That brings up an interesting question. It seems like reapportionment was something that ought to have been on LaFollette's mind. But the big Supreme Court reapportionment case (Baker v. Carr, 1962) didn't come up until three generations later. Until then, the constitutions of states like Georgia, Tennessee and Connecticut apportioned state senate and even state legislature seats by county or town, and not by recent census counts of population. Some 36 states had reapportionment cases in the 1960s, and there was talk of calling a new constitutional convention, since neither Congress not the courts were likely to change things in the states' favor.

The populists started the ball rolling for the 17th Amendment, because farmers on the plains were likely to have little input on who their Senator would be. The Amendment probably wouldn't have gone through if big city Progressives didn't pick it up, though, as the populist movement had died away in the TR years.

As for corruption cases, it may be that the cases of corruption in Senate elections were the tip of the iceberg. Given legislative corruption in other matters, the public probably assumed there was a lot going on that they didn't know about. If you found reasons not to trust your state representatives on other matters, you might not want them electing your Senators.

If you want to understand the spirit of the times, you might have a look at David Graham Phillips 1906 Cosmopolitan articles, "The Treason of the Senate." The progressives tended to get overheated about things and opted for easy, mechanical solutions to more complicated problems, but it's hard to see how, once the Democratic momentum had been started a century before, it could have been stopped.

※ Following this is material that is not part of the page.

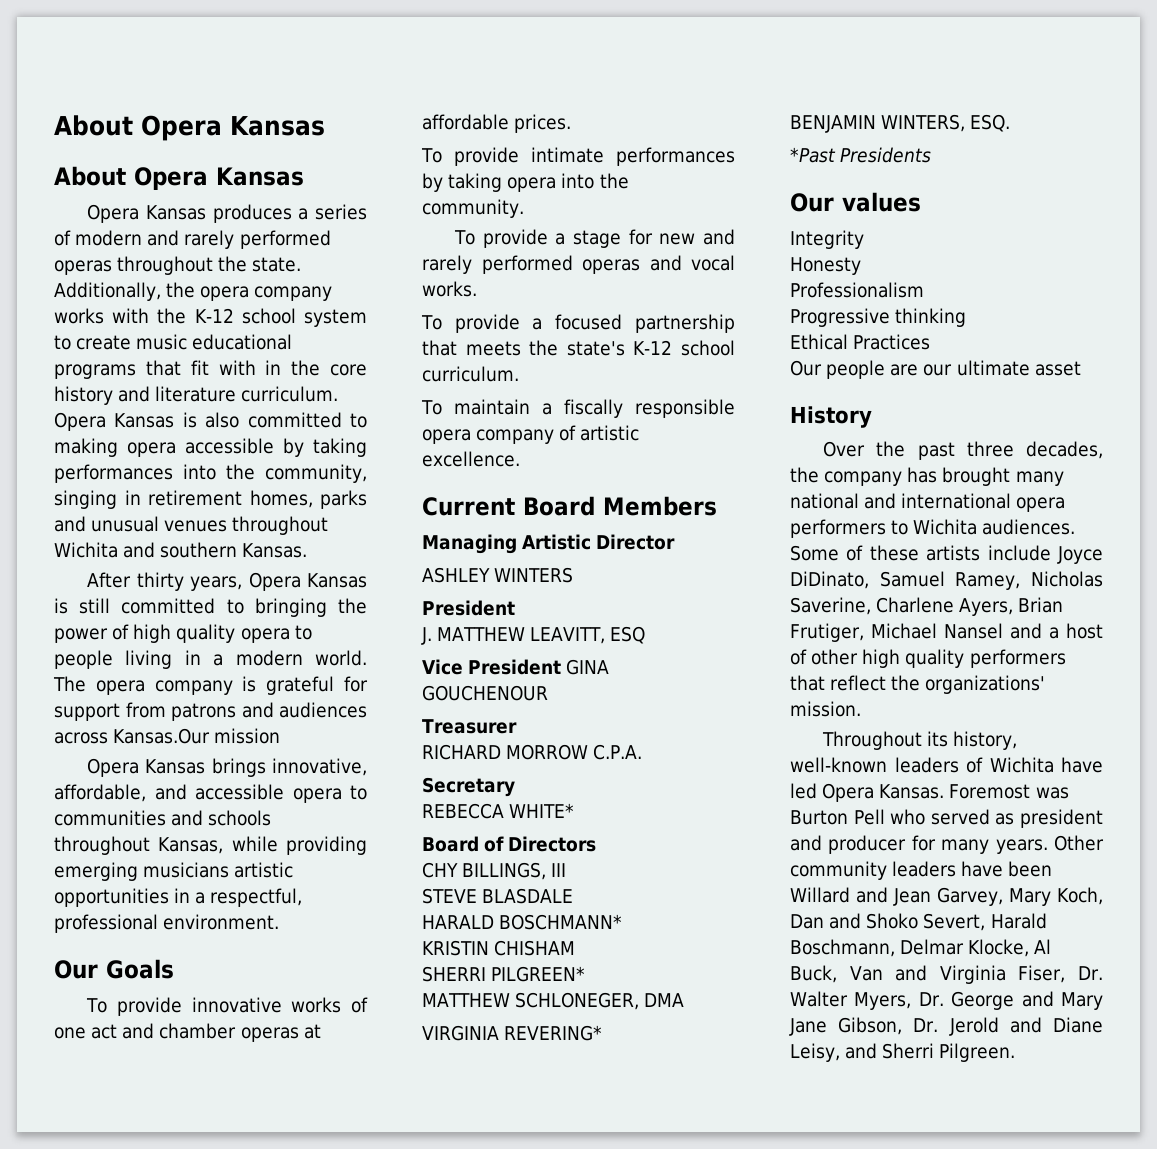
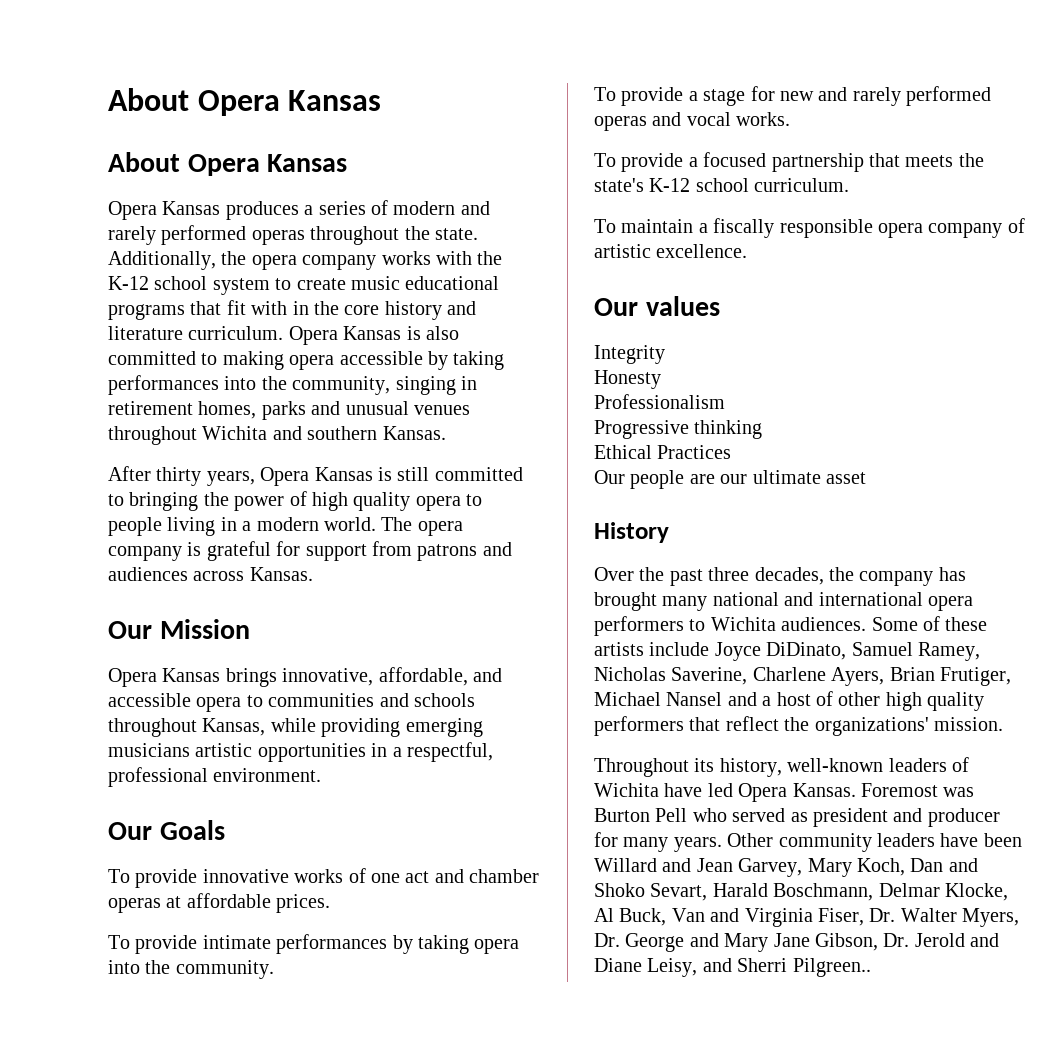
[113,728,281,744] Kansas.Our mission -> [249,567,313,581] [108,619,250,639] Kansas. // Our Mission
[422,496,717,516] [422,534,676,554] [422,567,574,583] [422,600,515,616] [421,626,646,645] [422,659,610,675] [422,685,548,701] [422,719,517,734] [422,744,643,760] [422,777,515,797] [422,803,575,819] [422,836,597,852] [422,862,567,880] [422,888,574,904] [422,914,623,930] [422,940,576,956] [422,966,586,982] [422,992,685,1010] [422,1025,603,1041] [790,114,1011,133] [790,147,932,163] // Current Board Members // Managing Artistic Director // ASHLEY WINTERS // President // J. MATTHEW LEAVITT, ESQ // Vice President GINA GOUCHENOUR // Treasurer // RICHARD MORROW C.P.A. // Secretary // REBECCA WHITE* // Board of Directors // CHY BILLINGS, III // STEVE BLASDALE // HARALD BOSCHMANN* // KRISTIN CHISHAM // SHERRI PILGREEN* // MATTHEW SCHLONEGER, DMA // VIRGINIA REVERING* // BENJAMIN WINTERS, ESQ. // *Past Presidents -> (748, 251) none
[923,913,986,931] Severt, -> [650,883,708,901] Sevart,
[939,1043,1016,1062] Pilgreen. -> [792,958,871,977] Pilgreen..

Had the states remained more separate, had most people identified more with their state than with the country, indirect election of Senators by state legislators might have remained. But the nation had already prevailed over the states in people's minds so there wasn't much chance of the state legislatures retaining power over the voters of the various states. The removal of the state legislatures from Senate elections may have been more an effect than a cause.

In smaller countries mayors, governors and provincial officials serve in the legislature. This guarantees that local authorities will have more power in the national government. In a country as large as ours, this tradition never caught on. In the early years, mayors and governors would have been on the road more time than they were in Washington or in their own state ... which might have been a good idea.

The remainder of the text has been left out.